Sunday, August 3, 2014

Thomas Ogden - Fear of Breakdown and the Unlived Life

Abstract: Winnicott's Fear of breakdown is an unfinished work that requires that the reader be not only a reader, but also a writer of this work which often gestures toward meaning as opposed to presenting fully developed ideas. The author's understanding of the often confusing, sometimes opaque, argument of Winnicott's paper is as follows. In infancy there occurs a breakdown in the mother–infant tie that forces the infant to take on, by himself, emotional events that he is unable to manage.
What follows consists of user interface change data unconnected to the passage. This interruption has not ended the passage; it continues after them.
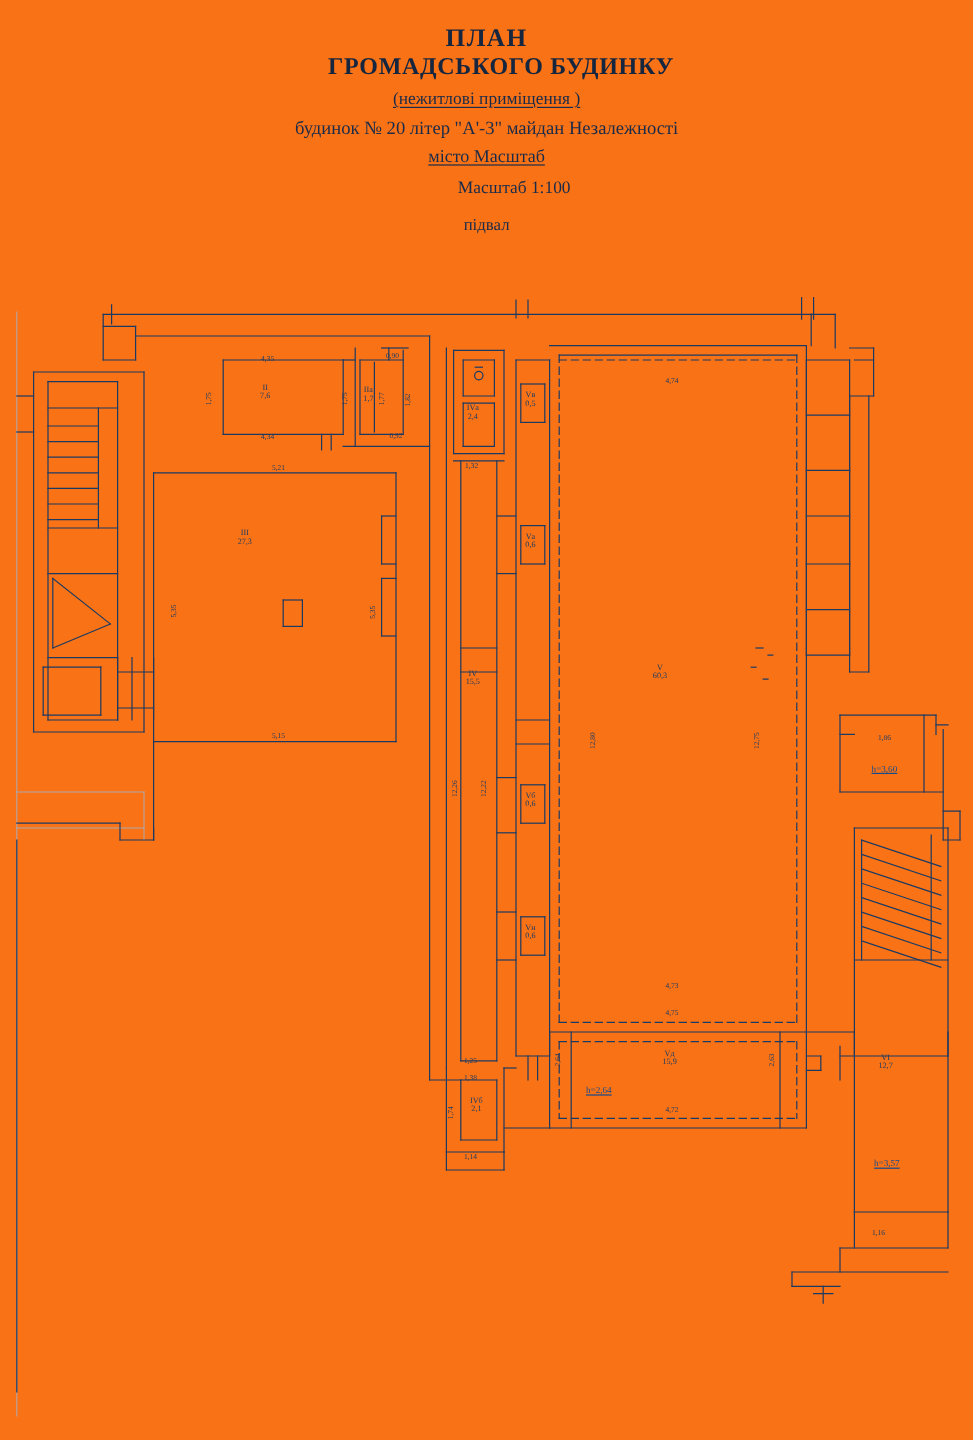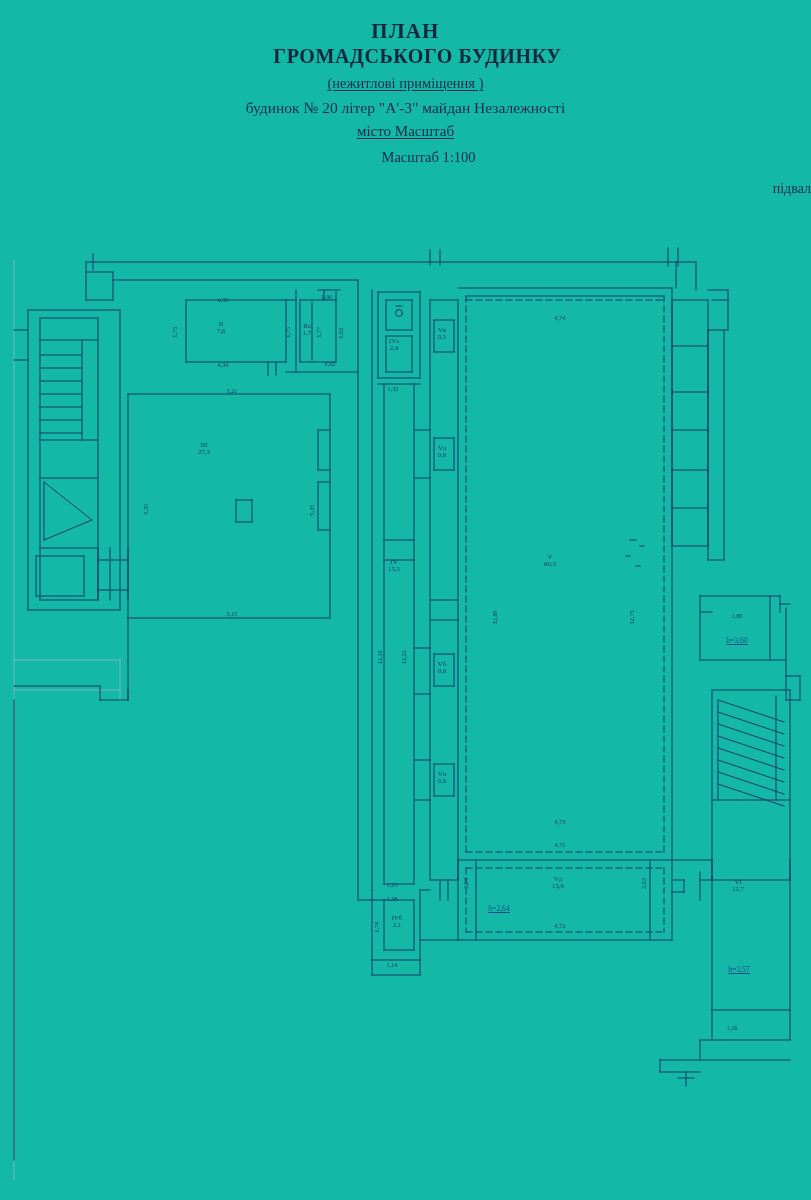--- a/index.html
+++ b/index.html
@@ -20,7 +20,7 @@
     left: 0; top: 0;
     width: 811px;
     height: 1200px;
-    background: #14b8a6;
+    background: #f97316;
   }
   
   .title-block {

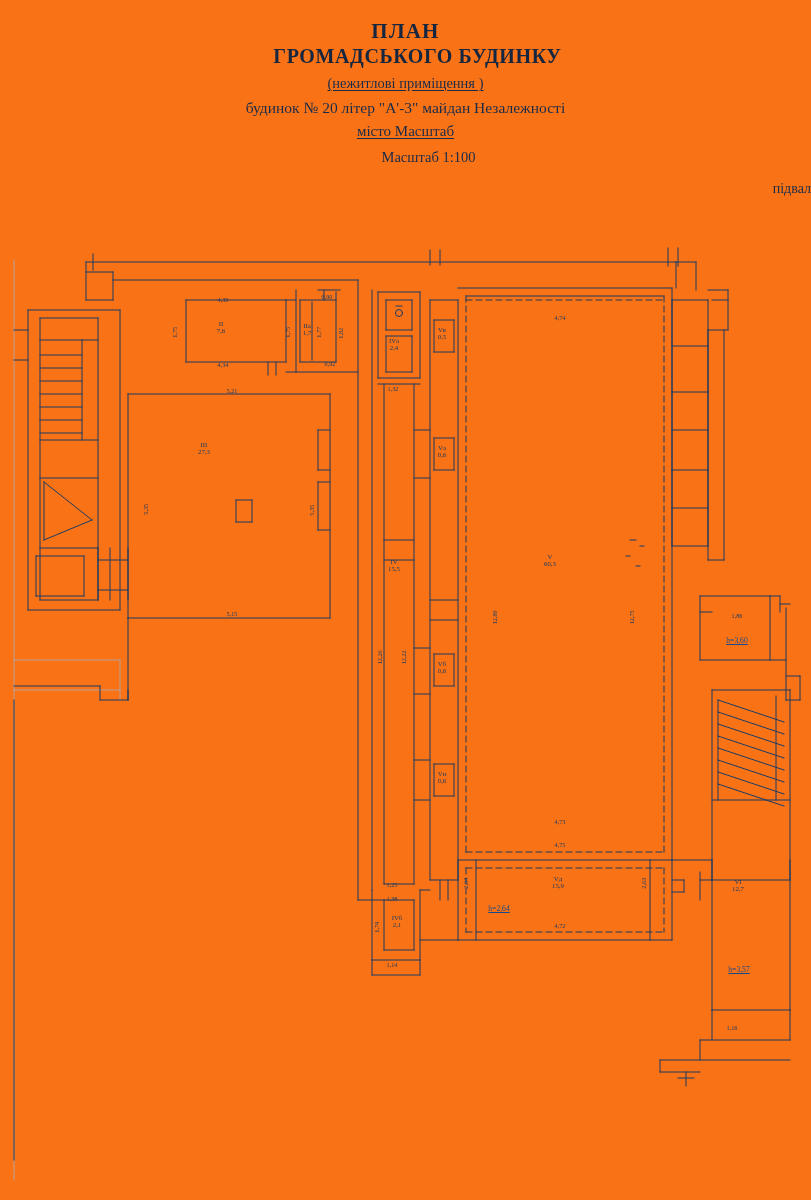--- a/index.html
+++ b/index.html
@@ -69,7 +69,6 @@
   .t-floor {
     font-size: 14px;
     margin-top: 13px;
-    text-align: right;
   }
 
   

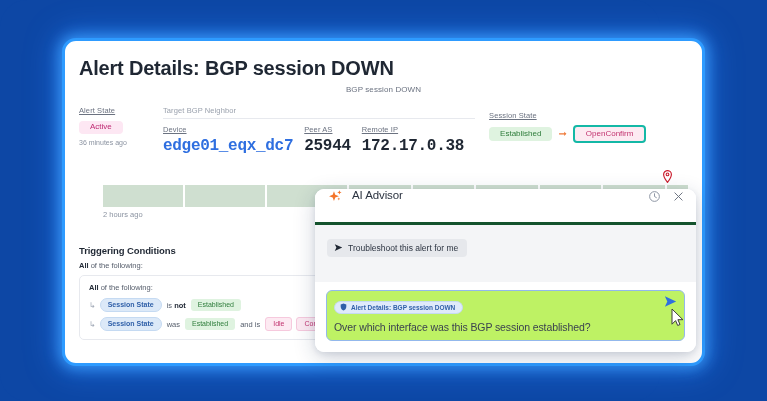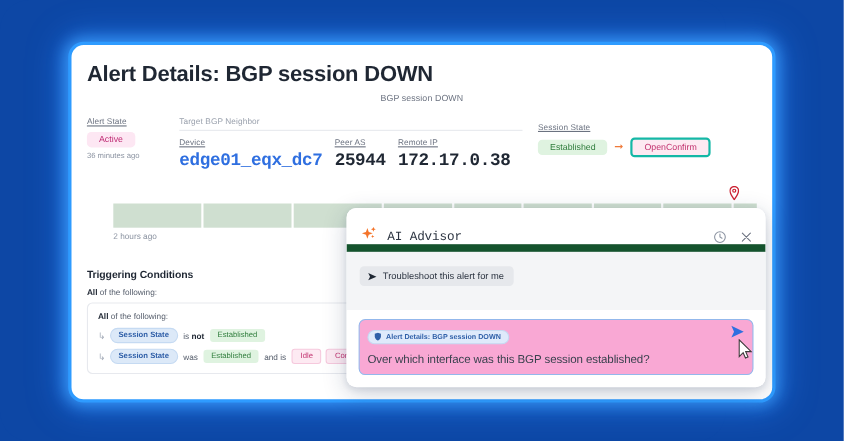--- a/index.html
+++ b/index.html
@@ -275,11 +275,10 @@
     height: 33px;
     flex: 0 0 33px;
     display: flex;
-    align-items: flex-end;
+    align-items: flex-start;
     padding: 0 11px 0 12px;
     background: #ffffff;
-    border-bottom: 7px solid #14532d;
-    font-family: Liberation Mono, monospace;
+    border-bottom: 3px solid #14532d;
   }
   .sparkle { width: 17px; height: 17px; flex: 0 0 17px; }
   .ai-title {

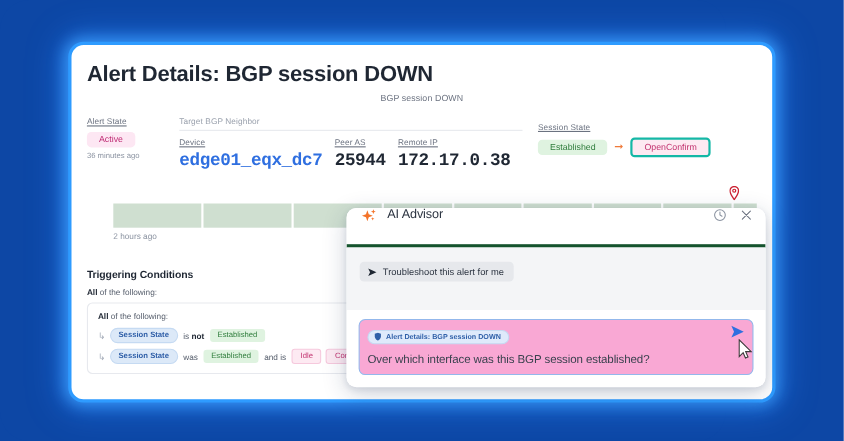--- a/index.html
+++ b/index.html
@@ -325,7 +325,7 @@
     border-radius: 6px;
     padding: 6px 7px 7px 7px;
     position: relative;
-    background: #f9a8d4;
+    background: #bef264;
   }
   .ctx-chip {
     display: inline-flex;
He short-circuits his experience of primitive agony by generating defense organizations that are psychotic in nature, i.e. they substitute self-created inner reality for external reality, thus foreclosing his actually experiencing critical life events. By not experiencing the breakdown of the mother–infant tie when it occurred in infancy, the individual creates a psychological state in which he lives in fear of a breakdown that has already happened, but which he did not experience. The author extends Winnicott's thinking by suggesting that the driving force of the patient's need to find the source of his fear is his feeling that parts of himself are missing and that he must find them if he is to become whole. What remains of his life feels to him like a life that is mostly an unlived life.

Thomas Ogden (2014). "Fear of Breakdown and the Unlived Life," International Journal of Psychoanalysis, Volume 95Issue 2pages 205–223.